About Holga Images
Photography Using A Toy Camera
I shoot 120 black &
white film using a Holga camera (creating negatives slightly larger than
2-1/4 inch square). The Holga is an all-plastic camera of poor quality
first produced in China in 1982 when 120mm film was the most common format.
It was intended to introduce cameras to the masses. Soon the Holga was
overtaken by the dominance of 35mm film cameras.
Each Holga is different
and its imperfections affect the film in an individual way. Light leaks
are common, although I wrap my camera in Velcro to minimize them. The
film spools are often loose, creating out of focus images because the
film doesn’t lie flat on the focus plane. Since the lens is plastic,
the image edges are distorted and sometimes a double “ghost image”
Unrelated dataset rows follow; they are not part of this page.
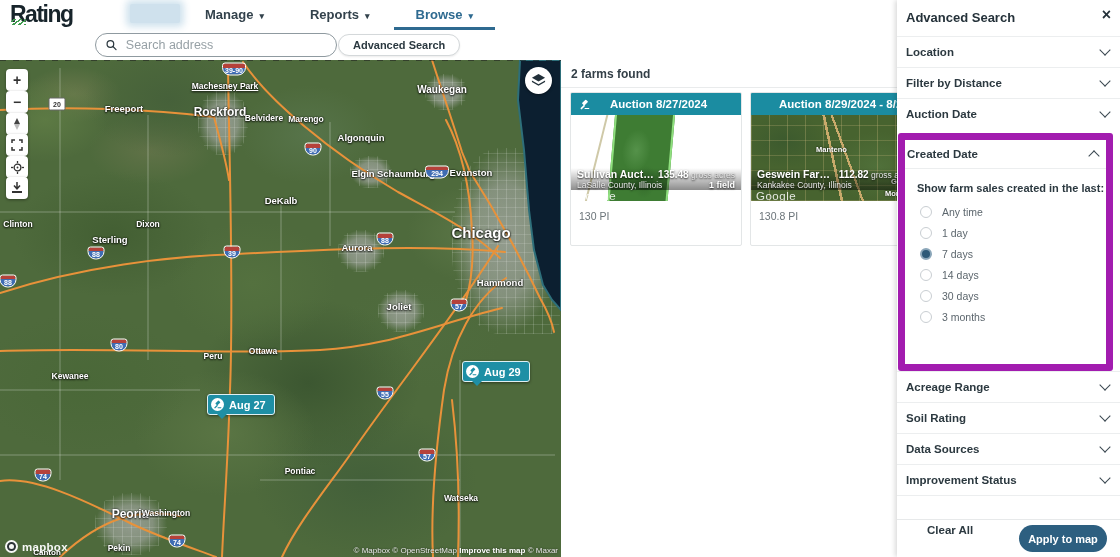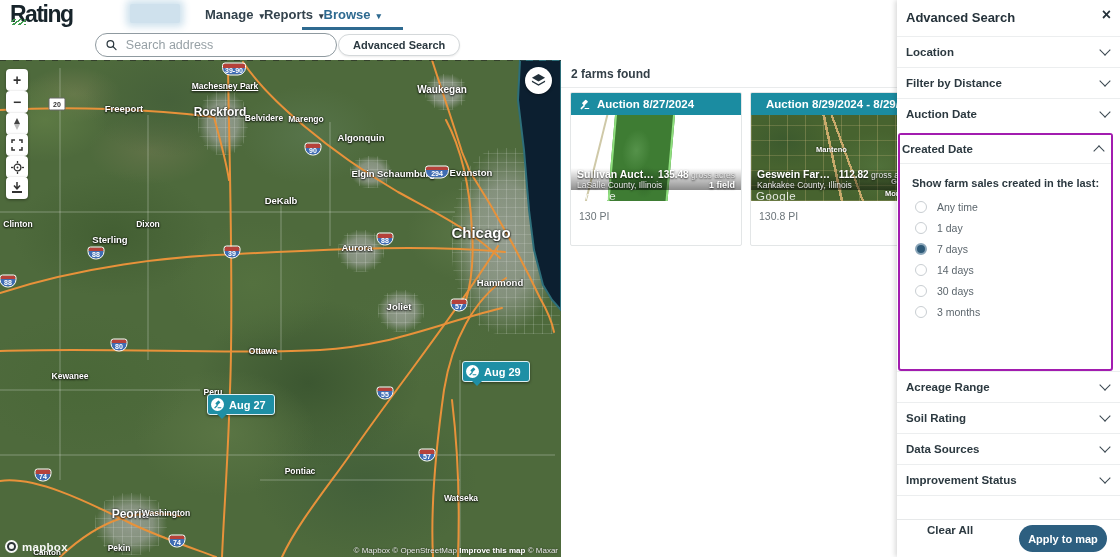--- a/index.html
+++ b/index.html
@@ -13,7 +13,7 @@
      background:repeating-linear-gradient(-35deg,#3f9b4f 0 1.5px,transparent 1.5px 3.5px);}
   .redacted{position:absolute;left:130px;top:4px;width:50px;height:19px;background:#cfe1ed;border-radius:2px;
      box-shadow:0 0 7px 4px rgba(207,225,237,.95);}
-  .nav{position:absolute;left:205px;top:0;height:30px;display:flex;align-items:center;}
+  .nav{position:absolute;left:205px;top:0;height:30px;display:flex;gap:46px;align-items:center;}
   .nav-item{font-size:13px;font-weight:700;color:#33424c;display:flex;gap:6px;align-items:baseline;cursor:pointer;position:relative;height:30px;line-height:30px;}
   .nav-item .caret{font-size:9px;}
   .nav-item.active{color:#2e6a90;}

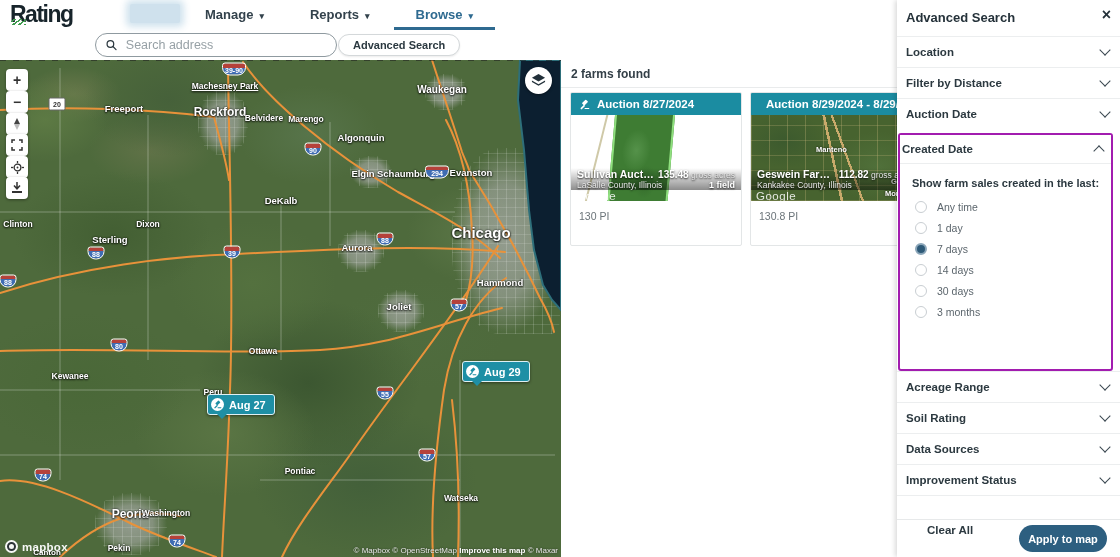--- a/index.html
+++ b/index.html
@@ -80,7 +80,7 @@
   .results-divider{position:absolute;top:27px;left:0;right:0;height:1px;background:#e9ebec;}
   .card{position:absolute;top:32px;width:172px;height:154px;background:#fff;border:1px solid #e3e6e7;border-radius:2px;box-sizing:border-box;overflow:hidden;cursor:pointer;}
   .card-0{left:9px;} .card-1{left:189px;}
-  .card-banner{height:22px;background:#1b8ca1;color:#fff;font-size:11.5px;font-weight:600;display:flex;align-items:center;gap:7px;padding:0 8px;white-space:nowrap;overflow:hidden;}
+  .card-banner{height:22px;background:#1b8ca1;color:#fff;font-size:11.5px;font-weight:600;display:flex;align-items:center;gap:20px;padding:0 8px;white-space:nowrap;overflow:hidden;}
   .card-img{position:relative;height:86px;overflow:hidden;}
   .thumb-0{background:
      linear-gradient(100deg,#2e3524 0 28%,#4750344 28%,transparent 40%),

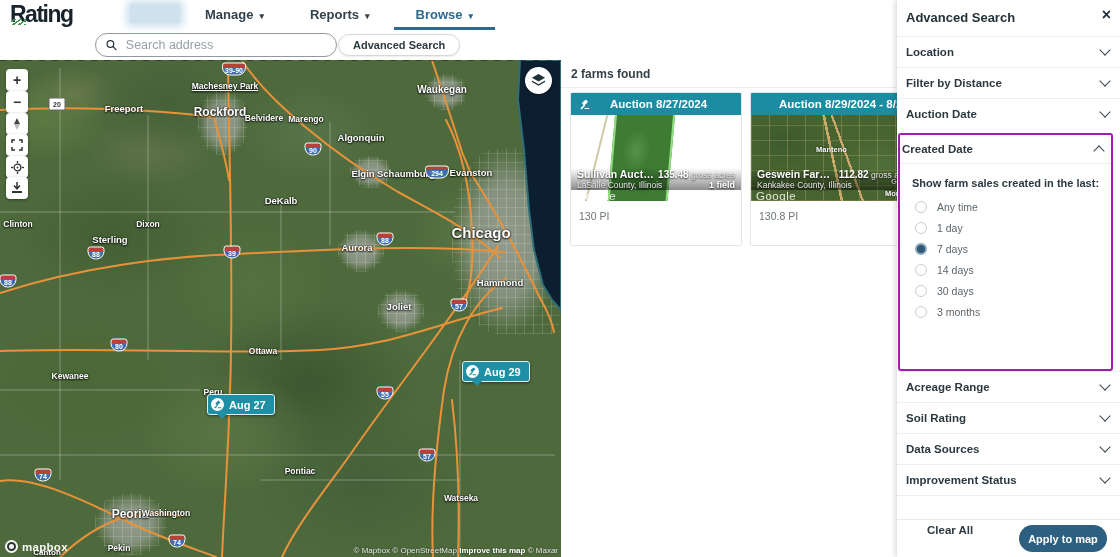--- a/index.html
+++ b/index.html
@@ -117,7 +117,7 @@
   .chev{width:7px;height:7px;border-right:1.8px solid #3a4750;border-bottom:1.8px solid #3a4750;transform:rotate(45deg);margin-top:-4px;flex:none;}
   .chev.up{transform:rotate(225deg);margin-top:4px;}
   .sb-line{position:absolute;left:0;width:100%;height:1px;background:#eceeef;}
-  .orange-box{position:absolute;left:1px;top:133px;width:215px;height:238px;border:2px solid #a21caf;border-radius:3px;box-sizing:border-box;background:#fff;z-index:3;}
+  .orange-box{position:absolute;left:1px;top:133px;width:215px;height:238px;border:7px solid #a21caf;border-radius:3px;box-sizing:border-box;background:#fff;z-index:3;}
   .orange-box .sb-row{position:relative;height:29px;border-top:none;border-bottom:1px solid #eceeef;padding:0 8px 0 2px;}
   .cd-prompt{margin:13px 0 7px 12px;font-size:11px;font-weight:700;color:#2c3940;}
   .cd-options{padding-left:15px;}

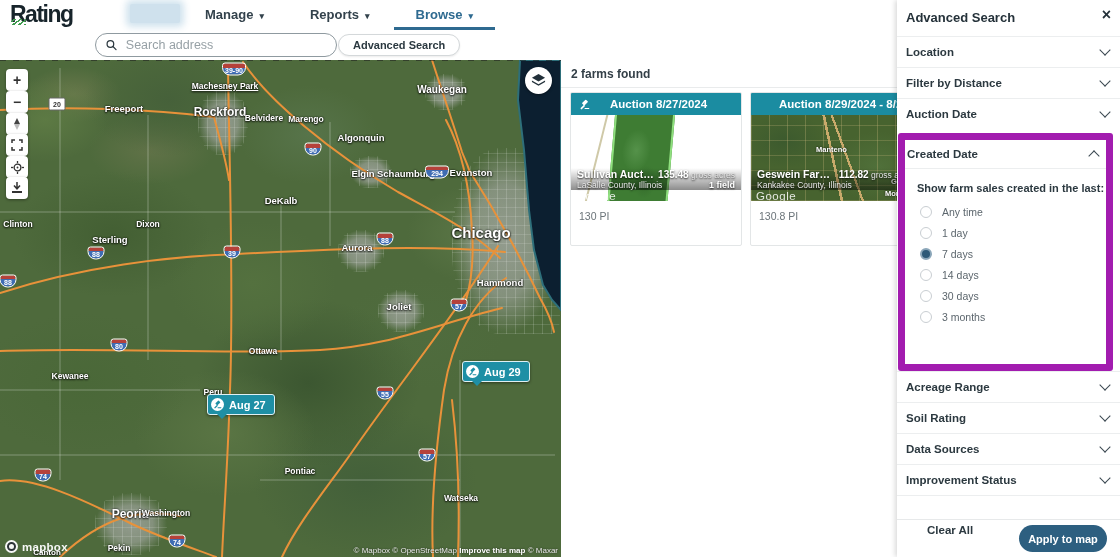--- a/index.html
+++ b/index.html
@@ -277,7 +277,7 @@
       <span class="mlabel" style="left: 500px; top: 222px; font-size: 9.5px;">Hammond</span>
       <span class="mlabel" style="left: 399px; top: 246px; font-size: 9.5px;">Joliet</span>
       <span class="mlabel" style="left: 263px; top: 291px; font-size: 8.5px;">Ottawa</span>
-      <span class="mlabel" style="left: 213px; top: 296px; font-size: 8.5px; margin-top: 36px;">Peru</span>
+      <span class="mlabel" style="left: 213px; top: 296px; font-size: 8.5px;">Peru</span>
       <span class="mlabel" style="left: 70px; top: 316px; font-size: 8.5px;">Kewanee</span>
       <span class="mlabel" style="left: 250px; top: 349px; font-size: 8.5px;">Streator</span>
       <span class="mlabel" style="left: 300px; top: 411px; font-size: 8.5px;">Pontiac</span>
is seen near the outer edges. Light falloff from the plastic lens causes
a darkening of the edges in most images.
The Holga is not a single
lens reflex (SLR) camera (SLR means that when you look through the viewfinder,
you are seeing through the lens). The Holga’s viewfinder is simply
a hole near the top of the camera that doesn’t line up with the
lens. This causes an image shift that varies depending on how close the
camera is focusing. There is no built-in light meter, so good exposures
depend on my knowledge of light and film.
I often shoot multiple
exposures on a single negative. The film does not automatically advance
-- it must be done manually by turning a knob on the top of the camera.
The shutter is operated by a simple spring that exposes the negative as
many times as I trip it. Only the lighting conditions and film speed limit
how many exposures the negative will withstand, before becoming too overexposed
to print. I experiment with rotating or moving the camera position or
location between exposures. Mostly the experiments fail, but occasionally
they result in an incredibly unique image that can be almost abstract.
I scan my negatives in
a negative carrier that has been filed out to show the whole image, with
the film code and image numbers sometimes visible. I do not do any manipulation
in the computer that I couldn't do in a wet darkroom. I print my work
on cotton rag fine art paper using an Epson 7800. The resulting Archival
Pigment Images are acid-free and rated to last at least 100 years. Archival
Pigment Images are now accepted as the future of photographic printing
and are collected by museums, galleries and corporate collections the
world over.
The overall effect of my
technique is a dark, bronze colored, moody image that doesn’t quite
record what was really there. Instead it is my own personal version of
the truth. The more you engage with the piece, the more you find in it.
That seems to me to be the very essence of truth.